Struggling with anxiety can be overwhelming, leaving you feeling hopeless. Left unmanaged, you may find that anxiety interferes with daily functioning. Going to work or engaging with friends is difficult. You find that you spend a lot of time making excuses to avoid situations that could trigger anxiety.
When we feel anxious, we tend to seek immediately relief. Many have tried medications in hopes that symptoms will disappear. However, they often cease these psychotropic medications due to side effects and ineffectiveness. Additionally, the thought of relying on external substances can paradoxically exacerbate anxiety symptoms.
Common medications to treat anxiety are benzodiazepines (i.e. Xanax), Selective Serotonin Reuptake Inhibitors (SSRIs), and Serotonin-norepinephrine reuptake inhibitors (SNRIs). Supplements, such as theanine and valierian root, have been helpful for some, but they, too, can have side effects or be ineffective. When medications fail to manage your anxiety, you may be desperate to find alternative solutions.

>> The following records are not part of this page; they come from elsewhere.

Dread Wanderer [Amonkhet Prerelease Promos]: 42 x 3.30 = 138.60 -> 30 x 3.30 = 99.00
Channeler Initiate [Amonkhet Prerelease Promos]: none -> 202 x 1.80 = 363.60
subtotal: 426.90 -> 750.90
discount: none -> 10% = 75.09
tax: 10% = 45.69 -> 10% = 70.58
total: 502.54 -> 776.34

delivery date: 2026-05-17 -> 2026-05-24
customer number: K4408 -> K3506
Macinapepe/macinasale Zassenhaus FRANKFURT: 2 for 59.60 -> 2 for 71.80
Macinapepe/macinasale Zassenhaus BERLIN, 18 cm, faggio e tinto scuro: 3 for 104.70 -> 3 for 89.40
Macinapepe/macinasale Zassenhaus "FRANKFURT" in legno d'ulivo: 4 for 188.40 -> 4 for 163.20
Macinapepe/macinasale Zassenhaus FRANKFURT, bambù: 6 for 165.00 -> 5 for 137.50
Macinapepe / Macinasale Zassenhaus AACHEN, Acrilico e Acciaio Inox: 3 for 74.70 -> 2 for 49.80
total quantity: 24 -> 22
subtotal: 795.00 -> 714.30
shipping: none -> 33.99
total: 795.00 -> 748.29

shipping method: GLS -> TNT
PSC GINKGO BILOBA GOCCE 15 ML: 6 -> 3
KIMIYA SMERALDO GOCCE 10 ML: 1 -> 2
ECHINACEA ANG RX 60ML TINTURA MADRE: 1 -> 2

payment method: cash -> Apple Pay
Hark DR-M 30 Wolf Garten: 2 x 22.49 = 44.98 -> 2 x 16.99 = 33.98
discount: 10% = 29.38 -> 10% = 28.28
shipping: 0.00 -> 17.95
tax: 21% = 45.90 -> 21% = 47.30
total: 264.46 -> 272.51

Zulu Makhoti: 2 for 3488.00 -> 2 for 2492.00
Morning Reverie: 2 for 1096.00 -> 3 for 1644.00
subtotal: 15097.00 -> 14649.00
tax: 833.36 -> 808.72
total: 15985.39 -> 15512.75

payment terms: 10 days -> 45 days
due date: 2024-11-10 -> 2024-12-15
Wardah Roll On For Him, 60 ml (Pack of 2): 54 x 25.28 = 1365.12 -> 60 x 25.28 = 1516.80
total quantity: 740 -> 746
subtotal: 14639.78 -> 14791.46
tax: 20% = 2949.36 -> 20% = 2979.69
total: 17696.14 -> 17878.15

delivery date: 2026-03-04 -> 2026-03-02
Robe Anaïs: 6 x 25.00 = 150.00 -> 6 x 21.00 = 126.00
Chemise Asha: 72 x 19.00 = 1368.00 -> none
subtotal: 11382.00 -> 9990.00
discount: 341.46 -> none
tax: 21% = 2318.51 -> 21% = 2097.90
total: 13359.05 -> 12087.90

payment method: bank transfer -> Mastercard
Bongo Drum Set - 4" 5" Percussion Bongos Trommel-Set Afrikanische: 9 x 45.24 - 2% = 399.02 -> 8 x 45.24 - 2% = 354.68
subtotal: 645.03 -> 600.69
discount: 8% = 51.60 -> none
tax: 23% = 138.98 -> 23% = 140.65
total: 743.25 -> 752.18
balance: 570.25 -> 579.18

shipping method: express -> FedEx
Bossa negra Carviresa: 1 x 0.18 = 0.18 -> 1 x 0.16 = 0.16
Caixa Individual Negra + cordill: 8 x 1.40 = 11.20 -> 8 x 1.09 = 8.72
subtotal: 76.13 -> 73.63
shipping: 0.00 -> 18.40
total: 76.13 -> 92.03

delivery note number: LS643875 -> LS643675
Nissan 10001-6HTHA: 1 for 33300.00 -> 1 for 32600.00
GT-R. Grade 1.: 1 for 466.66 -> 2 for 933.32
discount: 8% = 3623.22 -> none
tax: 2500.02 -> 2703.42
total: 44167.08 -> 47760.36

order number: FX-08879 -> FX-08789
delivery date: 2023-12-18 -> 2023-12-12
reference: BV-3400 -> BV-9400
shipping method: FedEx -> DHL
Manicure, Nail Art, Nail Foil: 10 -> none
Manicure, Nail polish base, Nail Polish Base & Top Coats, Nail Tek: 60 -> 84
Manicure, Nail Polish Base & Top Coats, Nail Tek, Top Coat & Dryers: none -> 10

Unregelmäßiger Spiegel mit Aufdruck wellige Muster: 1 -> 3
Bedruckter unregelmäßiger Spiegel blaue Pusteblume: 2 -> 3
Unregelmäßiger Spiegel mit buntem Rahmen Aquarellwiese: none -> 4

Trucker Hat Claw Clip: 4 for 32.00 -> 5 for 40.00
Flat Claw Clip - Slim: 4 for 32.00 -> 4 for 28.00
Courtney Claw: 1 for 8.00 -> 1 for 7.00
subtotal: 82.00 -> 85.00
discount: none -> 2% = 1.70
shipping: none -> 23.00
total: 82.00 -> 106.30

Fortunately, psychologists have been researching anxiety treatments for many years and have identified some very effective therapies. Cognitive Behavioral Therapy (CBT) is a form of psychotherapy in which you learn to positively change your thoughts, behaviors and emotions. CBT actually refers to a variety of therapies. This is one of the reasons why it is so effective; there are multiple therapies that can be integrated into an anxiety treatment plan.
How Do I Become Anxious?
A core tenant of CBT with anxiety is that your negative thought patterns actually cause anxiety symptoms. For example, you may frequently think, “I will never get this done”, “I will fail”, or “No one will like me”. These thoughts are typically triggered in certain situations, such as giving a speech, meeting with your boss, going out in public, or starting a busy day at work. When you think negative thoughts, this causes you to feel anxiety symptoms, which can be mental and physical. Some common ones are worry, racing thoughts, rumination, fixation, rapid breathing and heartrate, or sweating.
Feeling anxious, you tend to behave in certain ways. A common behavior of anxiety is avoidance of anxiety by drinking alcohol, oversleeping, or avoiding certain people or situations. We call these behaviors “maladaptive” because they do not help control your anxiety and often make it worse.
SITUATION –> NEGATIVE THOUGHT –> ANXIETY EMOTIONS AND BODILY SENSATIONS –> MALADAPTIVE BEHAVIORS
Below is a worksheet that you can use to identify your reactions and see how they are connected. Once you do this, you may want to consider engaging in CBT with a professional trained in this treatment so you can work on changing these patterns.
How CBT Helps with Anxiety Treatment
Working with a psychologist who specializes in CBT, you will learn 1) how to identify your negative thoughts, emotions and behavioral patterns, 2) how to respond in a more effective manner to your inner experience and 3) how to make positive lifestyle changes to improve your life. CBT can help with a variety of anxiety disorders, such as social anxiety, obsessive compulsive disorder (OCD), panic disorder, agoraphobia, and generalized anxiety disorder (GAD).